Exercise brief ▸ Look below for the line that has "-> <div> <div>—"; output exactly from it through the line that has "text: 237 ->", and leave the pictures out.

Recorded data ▸
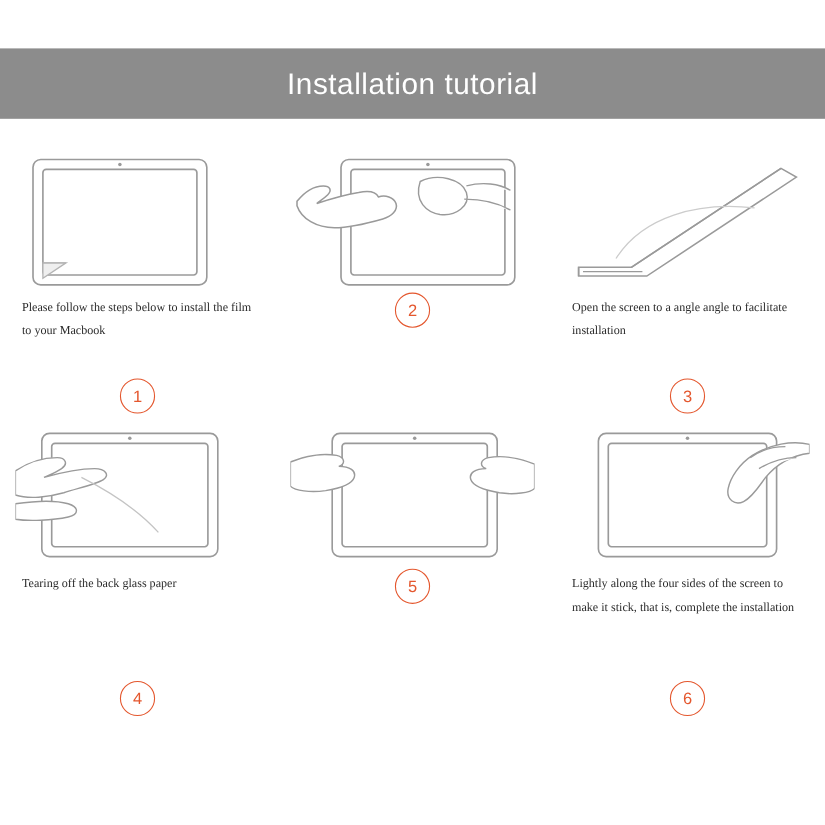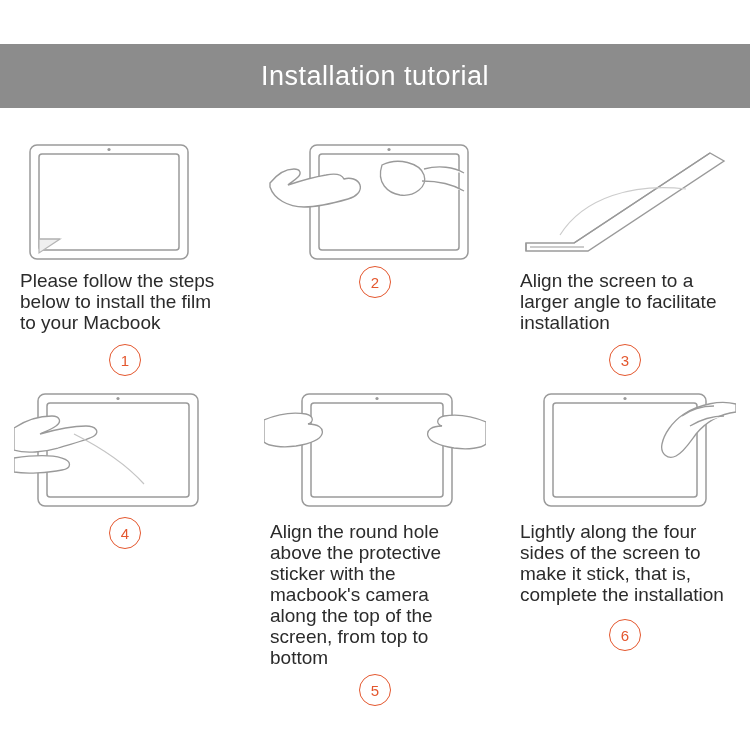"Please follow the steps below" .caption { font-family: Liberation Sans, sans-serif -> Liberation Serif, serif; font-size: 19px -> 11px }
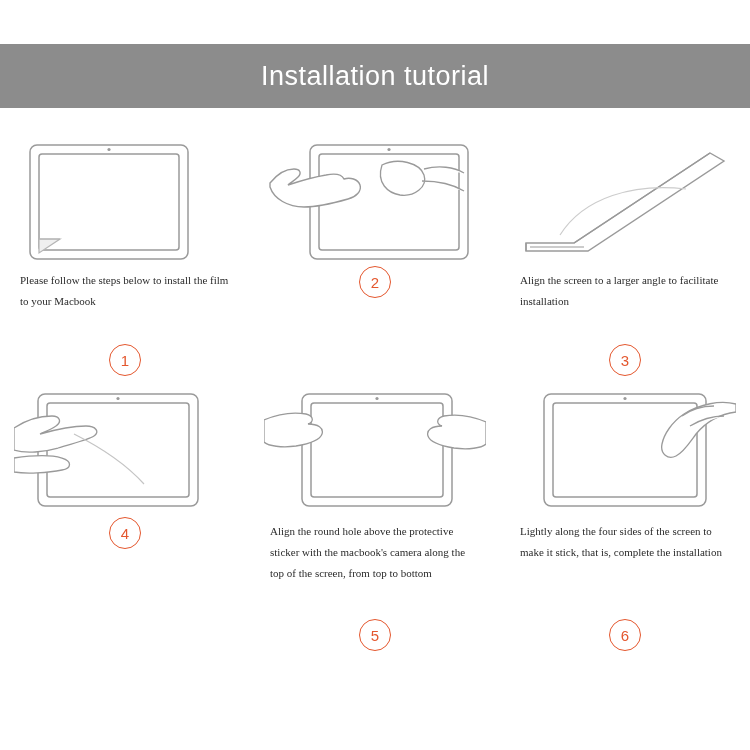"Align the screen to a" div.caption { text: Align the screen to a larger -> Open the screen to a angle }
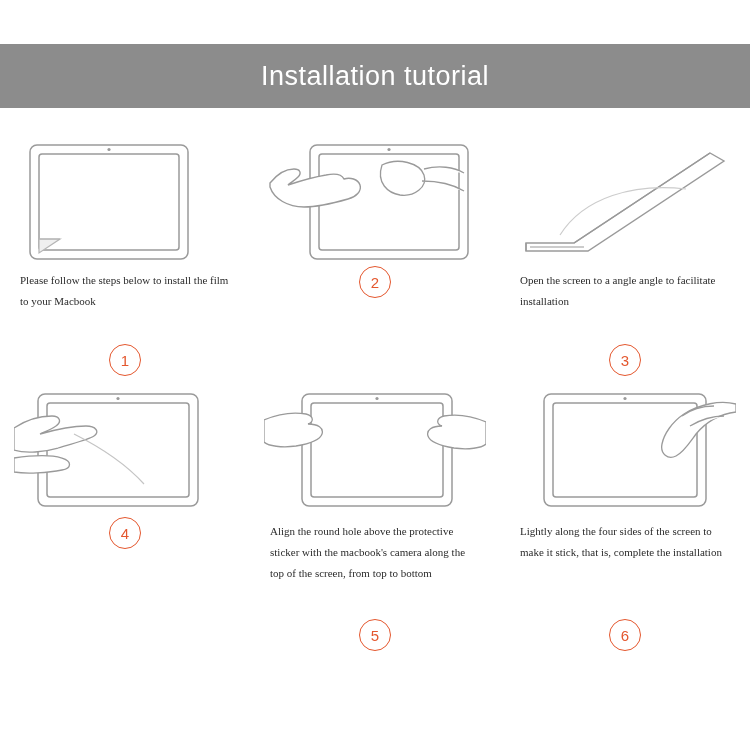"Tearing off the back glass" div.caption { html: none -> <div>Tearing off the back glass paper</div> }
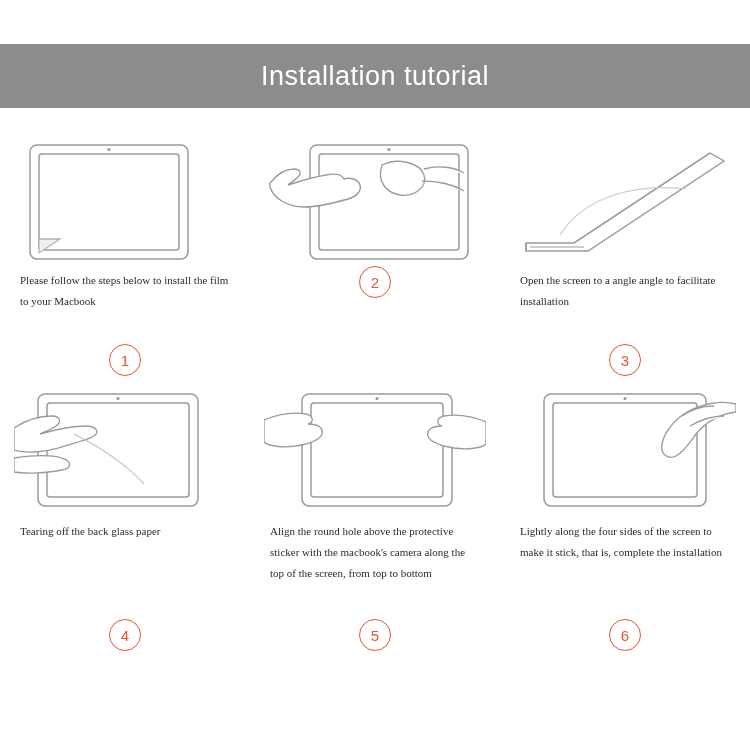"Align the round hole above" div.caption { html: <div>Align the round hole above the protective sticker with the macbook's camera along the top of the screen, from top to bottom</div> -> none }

==

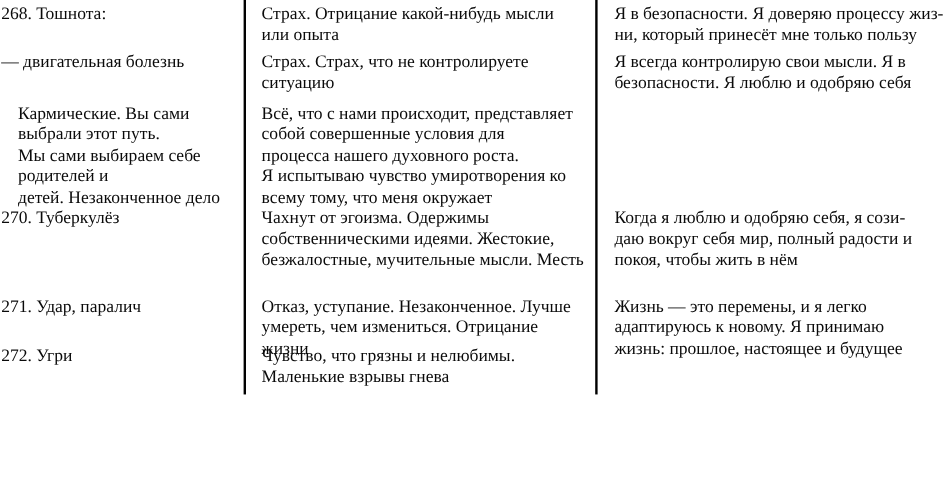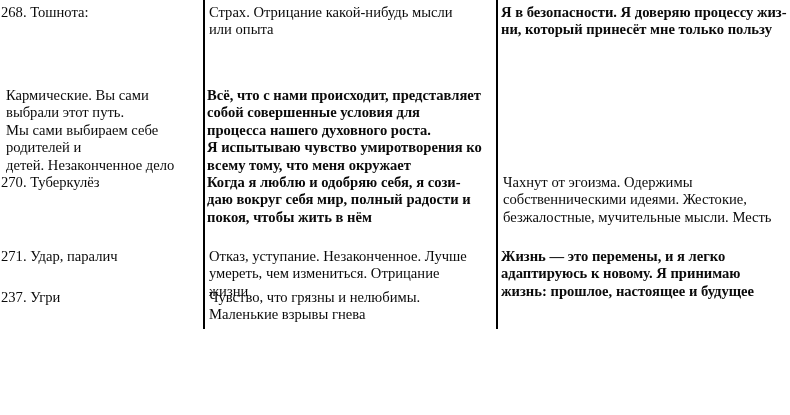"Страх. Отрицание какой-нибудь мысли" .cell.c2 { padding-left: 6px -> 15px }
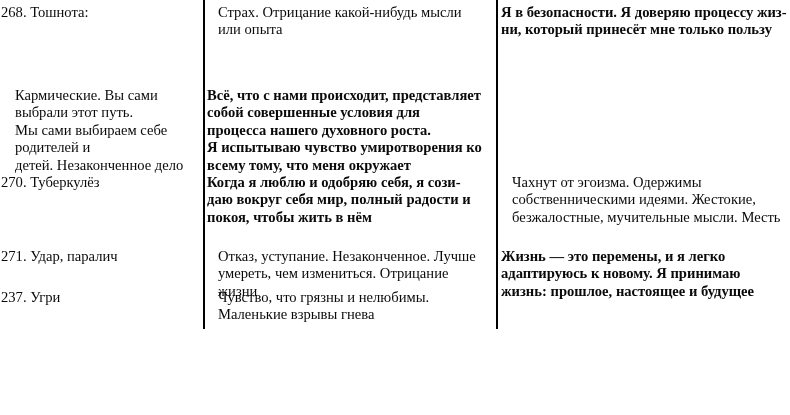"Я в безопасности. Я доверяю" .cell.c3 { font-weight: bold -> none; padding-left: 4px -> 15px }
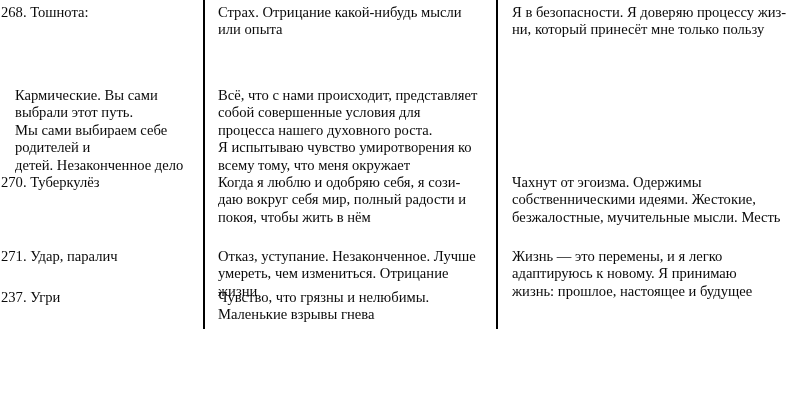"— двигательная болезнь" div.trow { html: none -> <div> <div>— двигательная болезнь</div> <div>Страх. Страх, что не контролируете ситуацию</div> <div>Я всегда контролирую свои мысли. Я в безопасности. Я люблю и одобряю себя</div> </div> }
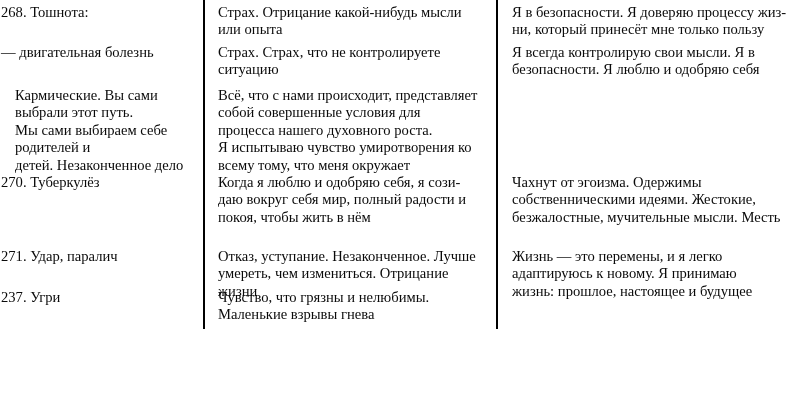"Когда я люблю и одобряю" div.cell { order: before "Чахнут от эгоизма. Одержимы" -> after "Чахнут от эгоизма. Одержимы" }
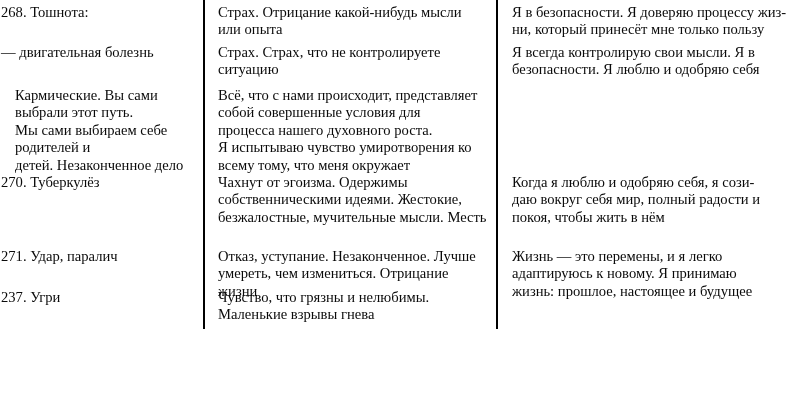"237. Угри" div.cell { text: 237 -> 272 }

Result for this task ▸
"— двигательная болезнь" div.trow { html: none -> <div> <div>— двигательная болезнь</div> <div>Страх. Страх, что не контролируете ситуацию</div> <div>Я всегда контролирую свои мысли. Я в безопасности. Я люблю и одобряю себя</div> </div> }
"Когда я люблю и одобряю" div.cell { order: before "Чахнут от эгоизма. Одержимы" -> after "Чахнут от эгоизма. Одержимы" }
"237. Угри" div.cell { text: 237 -> 272 }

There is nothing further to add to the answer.